ですが現実にはそういうことでもないんですね。
次の壁3にも関連してきますが私たちのする仕事が、
「工員の働く場所や必要性を奪う」
「技術のない工員ばかり作る環境に繋がる」
そういう懸念が実は工場内には根強くあり、そのことを私は最近知りました。
つまり、
私たちがシステムを作る
↓
人が仕事しなくてよくなる
↓
現場の人間はいらなくなる
だから現状維持"が"良いという認識の連鎖です。
改めて調べてみると、世間の経営者の認識や経済紙、その他メディアの認識というのはこういう論点を軸に語られているものがほぼ全てと言ってもいい。
でも実際にはこの認識は全くの間違いなのです。
工作機械を使ったものづくりをすべて機械に置き換えたとして機械のオペレータという仕事は確かに不要になります。
ではこのオペレータの方は会社に要らなくなりますか?
いいえ、そうではないんです。
オペレータをしていた方は機械を操作する時間は確かに減ります。
そのかわりオペレータとして機械を操作した経験を生かして浮いた時間に、工作機械のより効率的な制御の検討や、工作機械自体の特性の研究、効率的な材料や工具の選定の研究、このような今少数の人間しか社内で行っていないような、より高度な仕事に割り当てられる時間が増えるのです。
そうして得られた知見を、また私たちSEがシステムに組み込むことで、ものづくりを高度化していく良循環を作り出すことが、ものづくり自動化の本当の意義なのです。
こういう考えをしっかりと説明して全体で認識を合わせて進めていくというのも、この仕事をするうえで超えるのが難しい大きな壁です。
壁3:不理解なメディアの煽り記事
三枚目の壁はとにかく憤りしかない。
曰く、
「AIが人の仕事を奪う」
「IoTで業務課題を解決する」
どうですか?
こういうタイトルの無責任な記事を皆さん見たことありませんか?
SEは口を揃えてこう突っ込みを入れます、AIは人の仕事を奪うものではそもそもないし、IoTは業務課題を解決するものではそもそもありません。
さらに業が深いのが、こういう記事を知った風に書いて世に公開しているのは、IT/ICTシステムを開発した経験の無いような経済評論家であったり、情報工学をかじってもいない全く別分野の学者連中であったり…
要は我々のやっている仕事の領域とは全くの無関係で造詣が深い訳でもない素人が、よく解らないままよく解らない人たちを扇動しているのです。
機会があれば注意してご覧になってみてくださいシステムの設計開発を行っているような肩書を持つ方が、このようなタイトルで記事を書いている例はほぼ皆無です。

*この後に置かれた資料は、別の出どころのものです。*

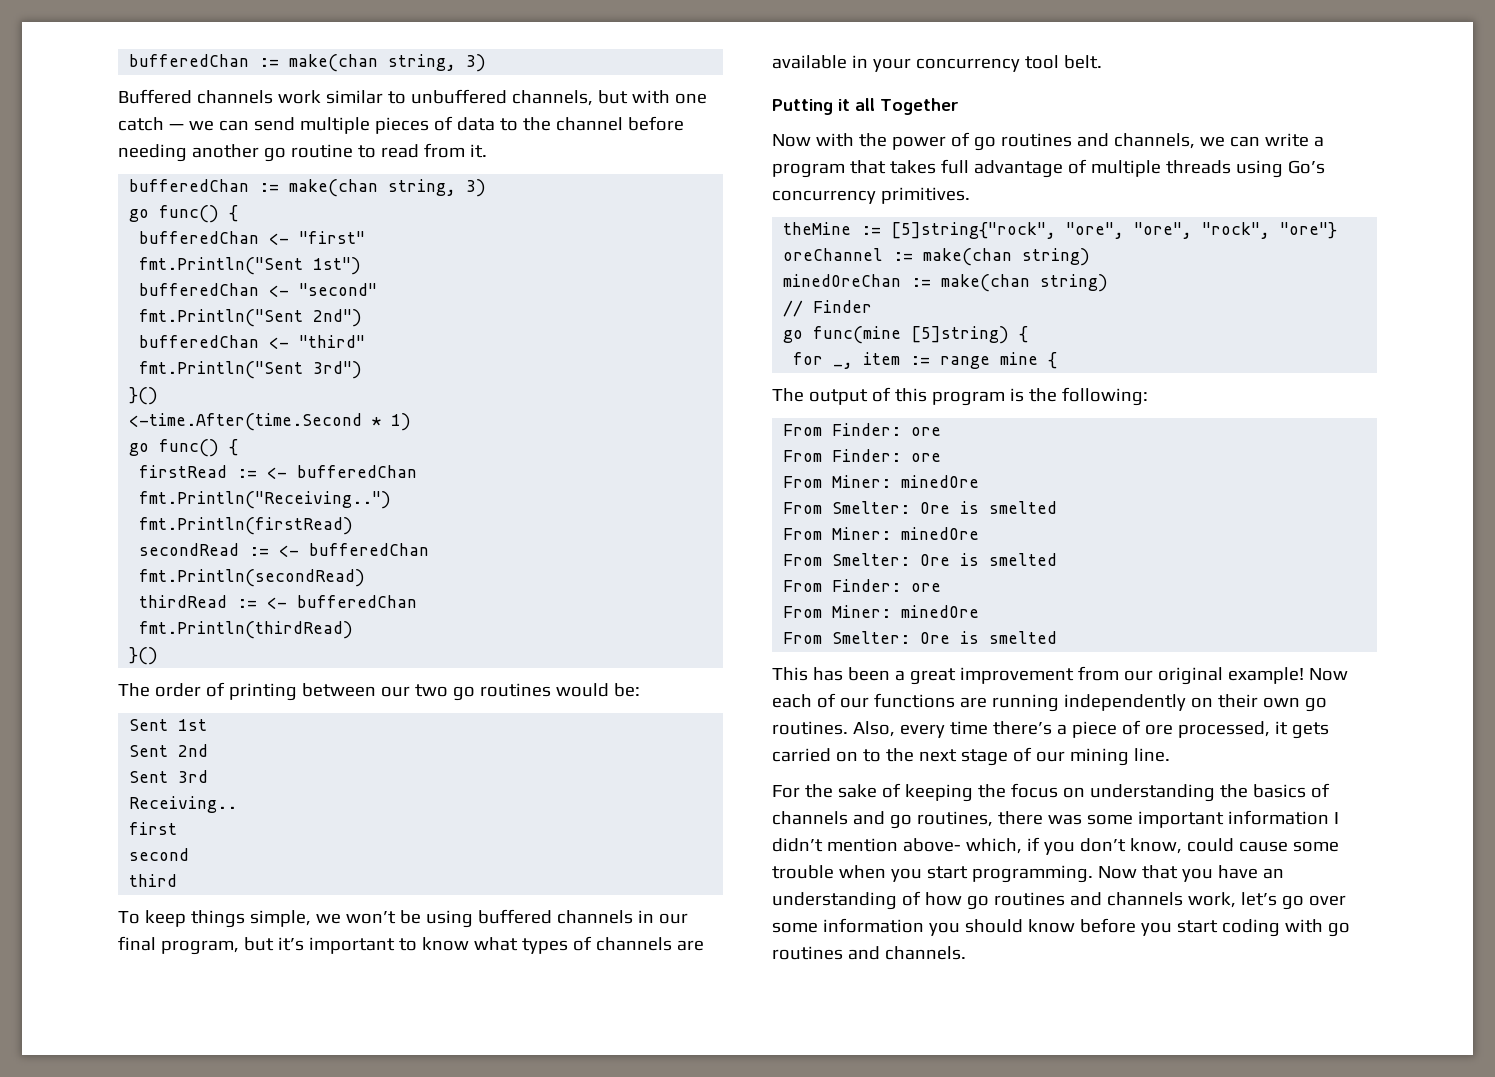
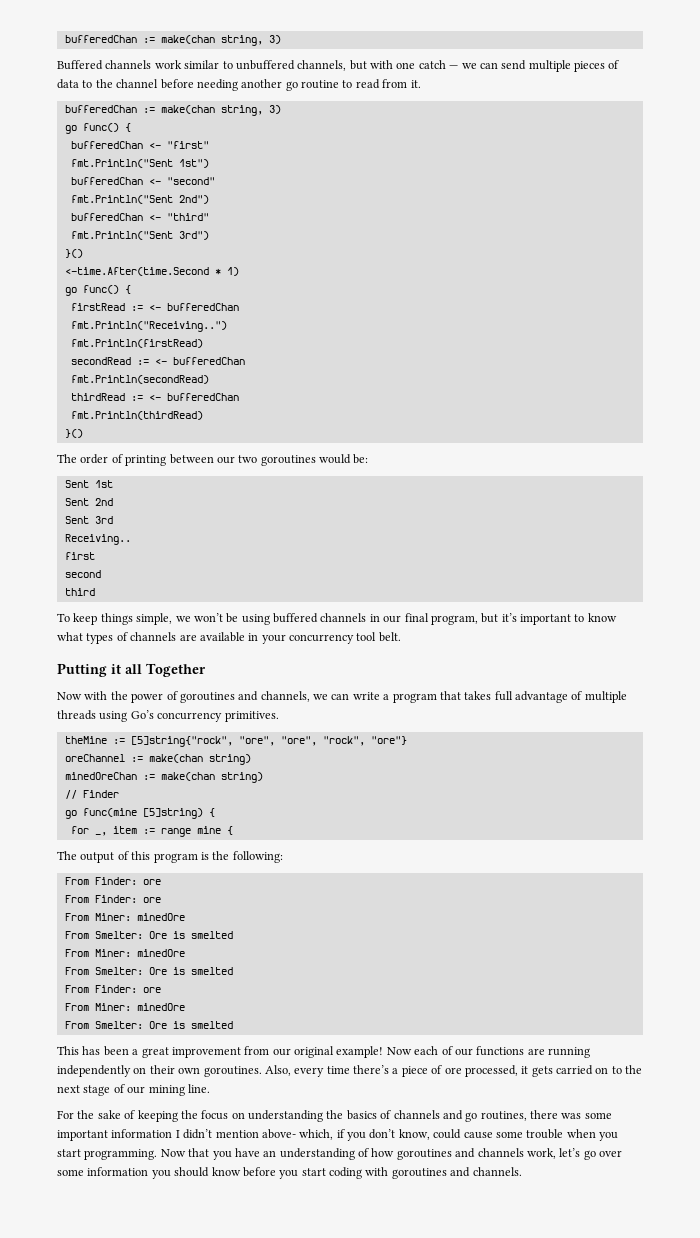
[452,683,551,701] go routines -> [260,455,316,466] goroutines
[973,133,1072,151] go routines -> [179,692,235,703] goroutines
[1304,697,1327,712] [772,721,848,735] go routines. -> [203,1066,262,1077] goroutines.
[966,892,1065,910] go routines -> [396,1149,452,1160] goroutines
[1327,922,1350,937] [772,946,843,960] go routines -> [391,1168,447,1179] goroutines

この厚顔無恥で無責任且つ有害な扇動は、本当にSE業務に響いてきます。
先端技術は確かにその技術が適応できる分野ではこれ以上ないほどの効果を上げます。
しかし適応できない分野では、レガシーな技術の方が圧倒的に優れている場合が多いのです。
SEの技術力というのは、新しい技術や難しい技術を多く開発できることではありません。
多様な技術への造詣を用いて、今ある課題に最小のコストで最大の効果を出す技術を選び出し、開発を成功に導くことがSEの本来の技術力です。
しかし、メディアの間違った記事は人々に誤った認識を植え付け、
例えば、
「設計図から制御プログラム作ってくれるAIを作ってよ」←CAD/CAM使え
「この扉顔認証で施錠してよ」←カードキーの方が安くて早い
「事業計画つくるAI作ってよ」←AIは情報を分析する機械で情報を作る機械じゃないから
「IoT製品使って工程管理してよ」←どういう管理したいのかちゃんと洗い出してから言え
こういう頓珍漢なオーダーに繋がるわけです。
最後に
同じSE職の方であればこのような壁には一度はぶち当たったことがあるのではないでしょうか?
同時にSE職でない人に対しても解り難いこの仕事、業界ではありますが、私らがどんなことを気にして仕事をするのか、理解する一助になってもらえれば幸いです。